> **PROBLEM TO WORK ON**
Would you copy out, exactly as written, each line from the one containing "- 6. ☑ 1, 2 y 4 son correctas." to the end of the records below?

Segment Start: DATA SUPPLIED

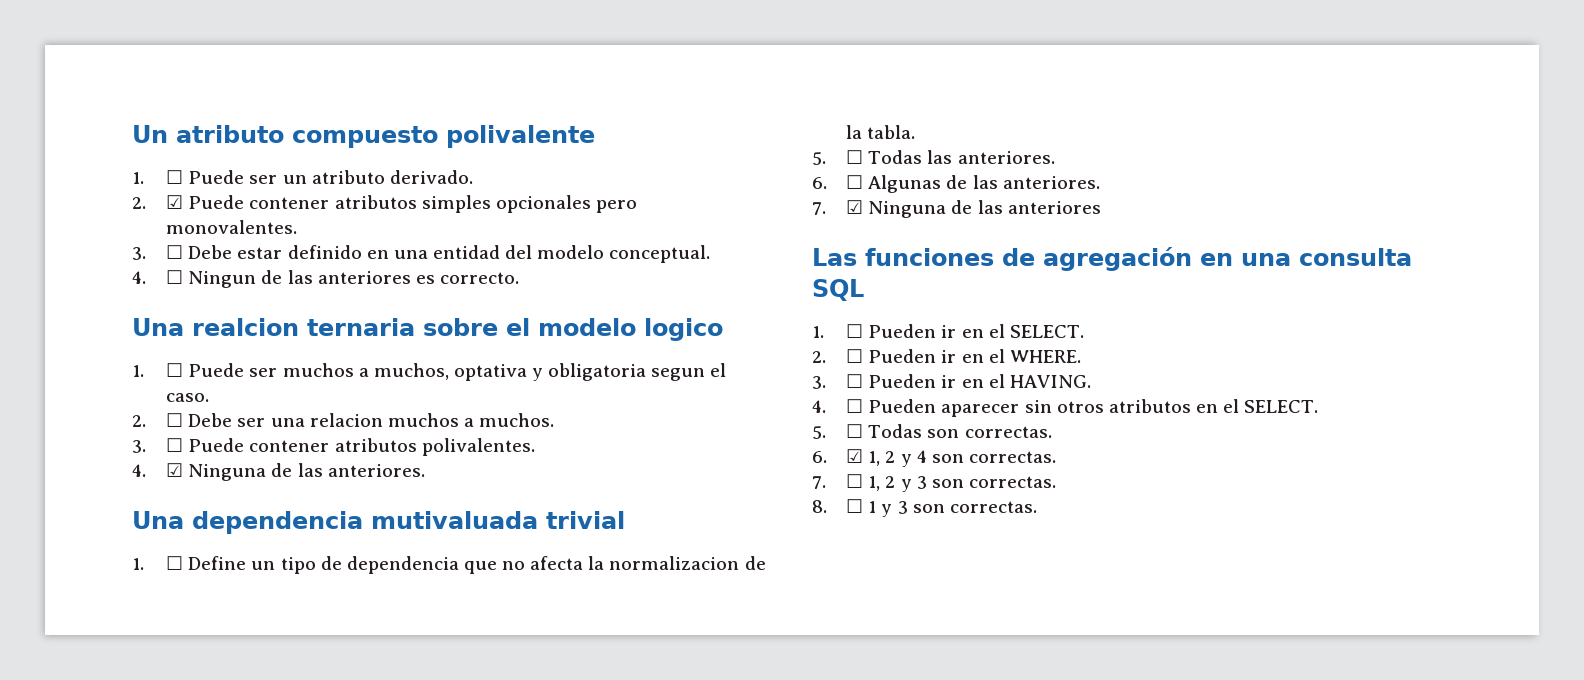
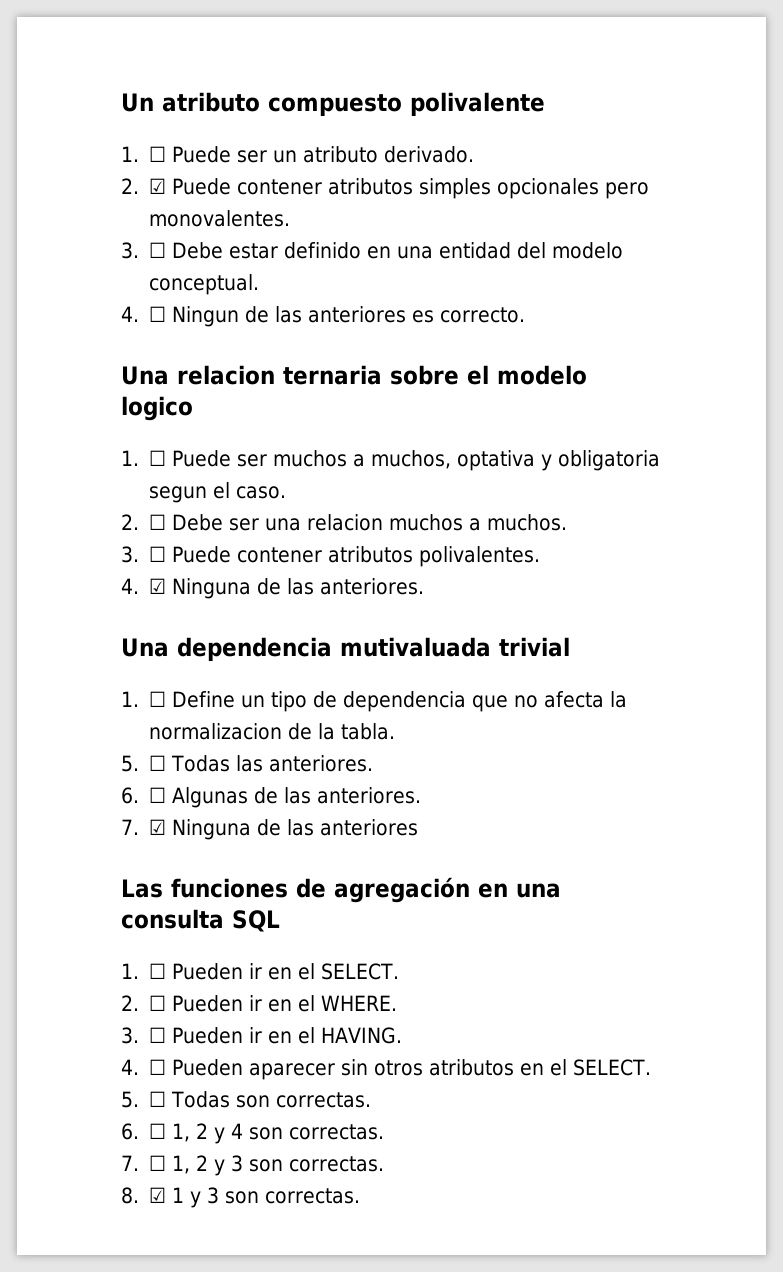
- Una realcion ternaria sobre el modelo logico
+ Una relacion ternaria sobre el modelo logico
- 6. ☑ 1, 2 y 4 son correctas.
+ 6. ☐ 1, 2 y 4 son correctas.
- 8. ☐ 1 y 3 son correctas.
+ 8. ☑ 1 y 3 son correctas.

Segment End: DATA SUPPLIED

> **ANSWER FOR THIS EXERCISE**
- 6. ☑ 1, 2 y 4 son correctas.
+ 6. ☐ 1, 2 y 4 son correctas.
- 8. ☐ 1 y 3 son correctas.
+ 8. ☑ 1 y 3 son correctas.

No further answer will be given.